### Exercise objective
From the top of the entries below through the line containing "[113,573,278,589] [113,602,310,618] Hosted", return every line exactly as written, please, and stop there.

### Entries provided

-- Opening Marker --

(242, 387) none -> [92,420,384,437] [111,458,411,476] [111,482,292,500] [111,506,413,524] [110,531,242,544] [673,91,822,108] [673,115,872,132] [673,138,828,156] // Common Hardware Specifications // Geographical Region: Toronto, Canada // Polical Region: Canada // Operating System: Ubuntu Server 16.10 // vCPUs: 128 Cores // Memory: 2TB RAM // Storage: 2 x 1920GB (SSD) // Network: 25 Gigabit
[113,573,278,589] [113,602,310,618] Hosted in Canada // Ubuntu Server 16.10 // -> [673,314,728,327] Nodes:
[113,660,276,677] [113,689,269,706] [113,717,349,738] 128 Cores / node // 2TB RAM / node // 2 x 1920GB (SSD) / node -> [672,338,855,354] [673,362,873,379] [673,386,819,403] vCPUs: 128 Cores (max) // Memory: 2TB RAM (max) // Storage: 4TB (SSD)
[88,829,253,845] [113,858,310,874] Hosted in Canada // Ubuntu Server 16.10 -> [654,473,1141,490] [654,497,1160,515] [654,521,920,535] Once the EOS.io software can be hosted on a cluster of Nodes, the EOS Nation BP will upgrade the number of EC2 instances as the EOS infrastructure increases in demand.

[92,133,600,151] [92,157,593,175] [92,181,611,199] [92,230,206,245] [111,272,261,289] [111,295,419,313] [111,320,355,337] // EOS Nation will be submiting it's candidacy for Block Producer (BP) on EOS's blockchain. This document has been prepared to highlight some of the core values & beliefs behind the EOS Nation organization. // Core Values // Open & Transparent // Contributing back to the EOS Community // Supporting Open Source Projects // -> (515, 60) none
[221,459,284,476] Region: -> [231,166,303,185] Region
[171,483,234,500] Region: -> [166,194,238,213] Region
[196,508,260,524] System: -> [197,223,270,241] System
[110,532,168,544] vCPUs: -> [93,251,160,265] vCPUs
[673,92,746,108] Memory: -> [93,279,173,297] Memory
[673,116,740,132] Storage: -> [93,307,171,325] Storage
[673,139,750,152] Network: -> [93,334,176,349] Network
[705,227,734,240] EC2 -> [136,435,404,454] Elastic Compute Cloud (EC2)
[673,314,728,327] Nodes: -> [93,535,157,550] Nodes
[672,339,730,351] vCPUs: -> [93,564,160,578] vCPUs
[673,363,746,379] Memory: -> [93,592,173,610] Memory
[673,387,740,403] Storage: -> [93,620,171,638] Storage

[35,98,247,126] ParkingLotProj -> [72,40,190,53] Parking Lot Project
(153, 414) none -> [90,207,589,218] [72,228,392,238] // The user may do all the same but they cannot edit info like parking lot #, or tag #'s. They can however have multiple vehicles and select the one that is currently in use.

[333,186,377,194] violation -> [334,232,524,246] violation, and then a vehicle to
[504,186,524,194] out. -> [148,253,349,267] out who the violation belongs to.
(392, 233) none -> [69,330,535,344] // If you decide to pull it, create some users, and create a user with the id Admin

-- Closing Marker --

### Response below
(242, 387) none -> [92,420,384,437] [111,458,411,476] [111,482,292,500] [111,506,413,524] [110,531,242,544] [673,91,822,108] [673,115,872,132] [673,138,828,156] // Common Hardware Specifications // Geographical Region: Toronto, Canada // Polical Region: Canada // Operating System: Ubuntu Server 16.10 // vCPUs: 128 Cores // Memory: 2TB RAM // Storage: 2 x 1920GB (SSD) // Network: 25 Gigabit
[113,573,278,589] [113,602,310,618] Hosted in Canada // Ubuntu Server 16.10 // -> [673,314,728,327] Nodes:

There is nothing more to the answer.